> [Instructions to follow]: In the records below, begin at the line that has "- To use badges" and stop after the line that has "- (http://eutils.ncbi.nlm.nih.gov/entrez/eutils/), to"; quote those lines verbatim and nothing more.

> [Extracted data]:
[Start of Attachment]
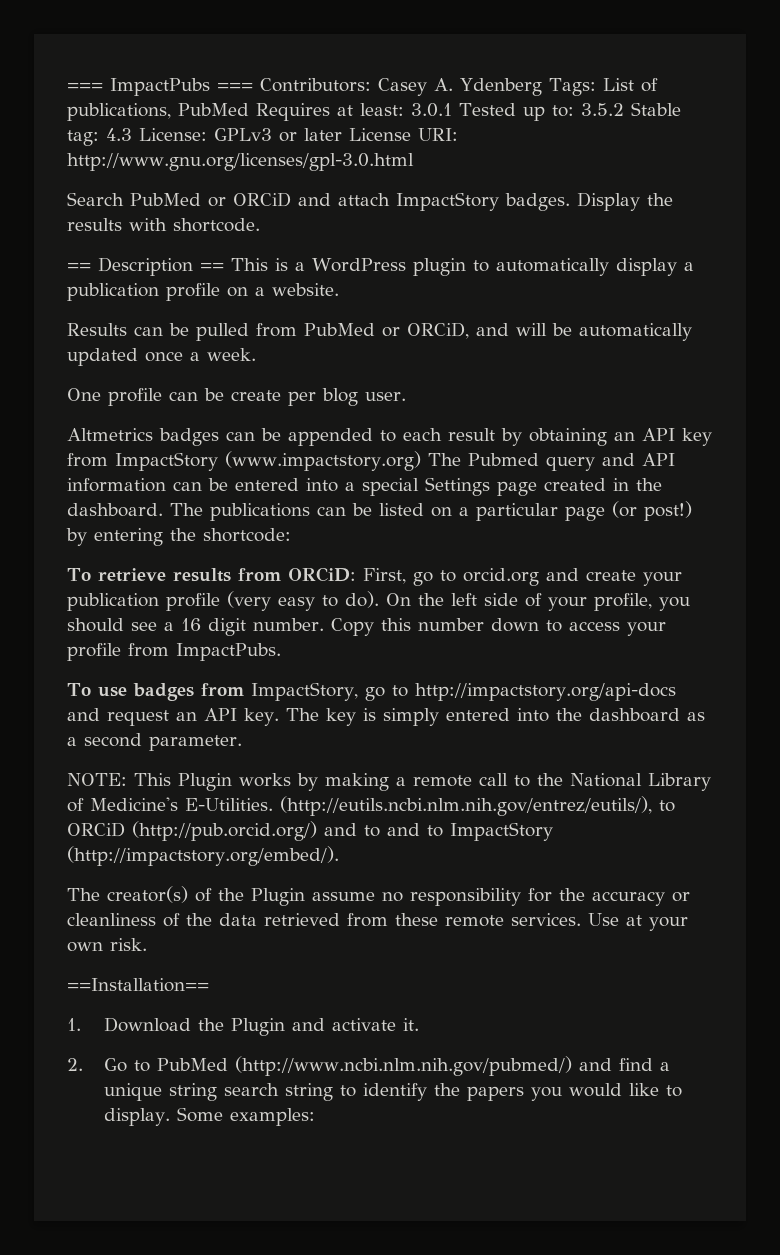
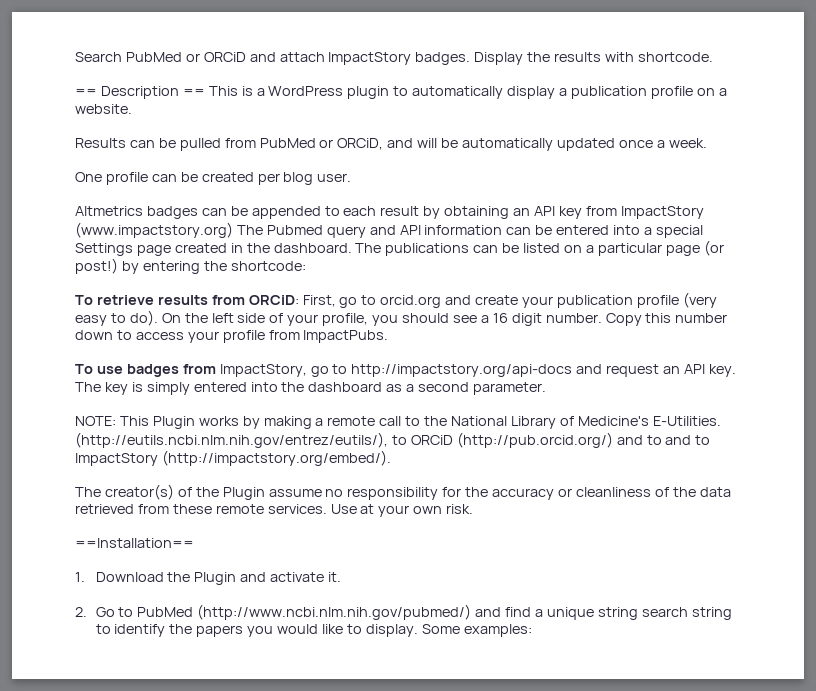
- === ImpactPubs === Contributors: Casey A. Ydenberg Tags: List of publications, PubMed Requires at least: 3.0.1 Tested up to: 3.5.2 Stable tag: 4.3 License: GPLv3 or later License URI: http://www.gnu.org/licenses/gpl-3.0.html
- One profile can be create per blog user.
+ One profile can be created per blog user.

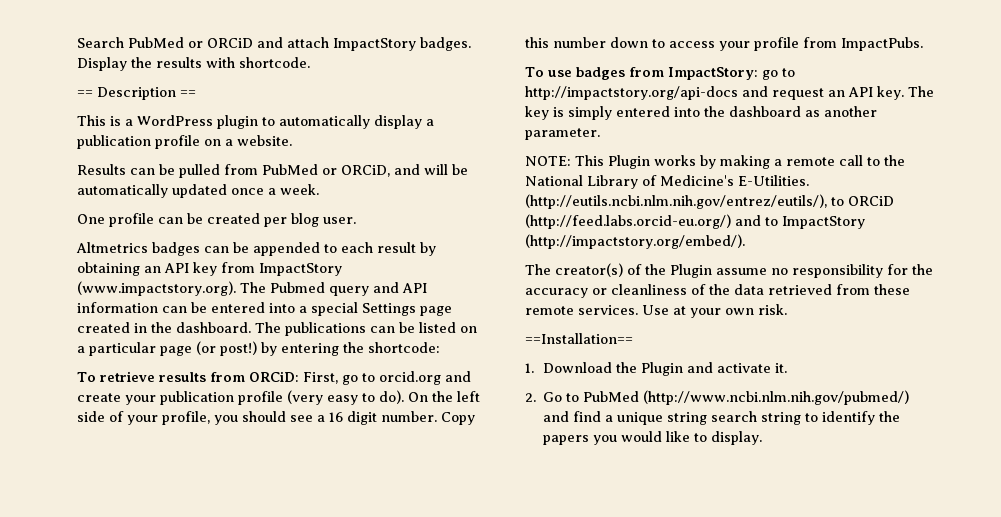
- == Description == This is a WordPress plugin to automatically display a publication profile on a website.
+ == Description ==
+ This is a WordPress plugin to automatically display a publication profile on a website.
- Altmetrics badges can be appended to each result by obtaining an API key from ImpactStory (www.impactstory.org) The Pubmed query and API information can be entered into a special Settings page created in the dashboard.
+ Altmetrics badges can be appended to each result by obtaining an API key from ImpactStory (www.impactstory.org). The Pubmed query and API information can be entered into a special Settings page created in the dashboard.
- To use badges from ImpactStory, go to http://impactstory.org/api-docs and request an API key.
+ To use badges from ImpactStory: go to http://impactstory.org/api-docs and request an API key.
- The key is simply entered into the dashboard as a second parameter.
+ The key is simply entered into the dashboard as another parameter.
- (http://eutils.ncbi.nlm.nih.gov/entrez/eutils/), to ORCiD (http://pub.orcid.org/) and to and to ImpactStory (http://impactstory.org/embed/).
+ (http://eutils.ncbi.nlm.nih.gov/entrez/eutils/), to ORCiD (http://feed.labs.orcid-eu.org/) and to ImpactStory (http://impactstory.org/embed/).
- Some examples:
[End of Attachment]
> [Answer for the task]:
- To use badges from ImpactStory, go to http://impactstory.org/api-docs and request an API key.
+ To use badges from ImpactStory: go to http://impactstory.org/api-docs and request an API key.
- The key is simply entered into the dashboard as a second parameter.
+ The key is simply entered into the dashboard as another parameter.
- (http://eutils.ncbi.nlm.nih.gov/entrez/eutils/), to ORCiD (http://pub.orcid.org/) and to and to ImpactStory (http://impactstory.org/embed/).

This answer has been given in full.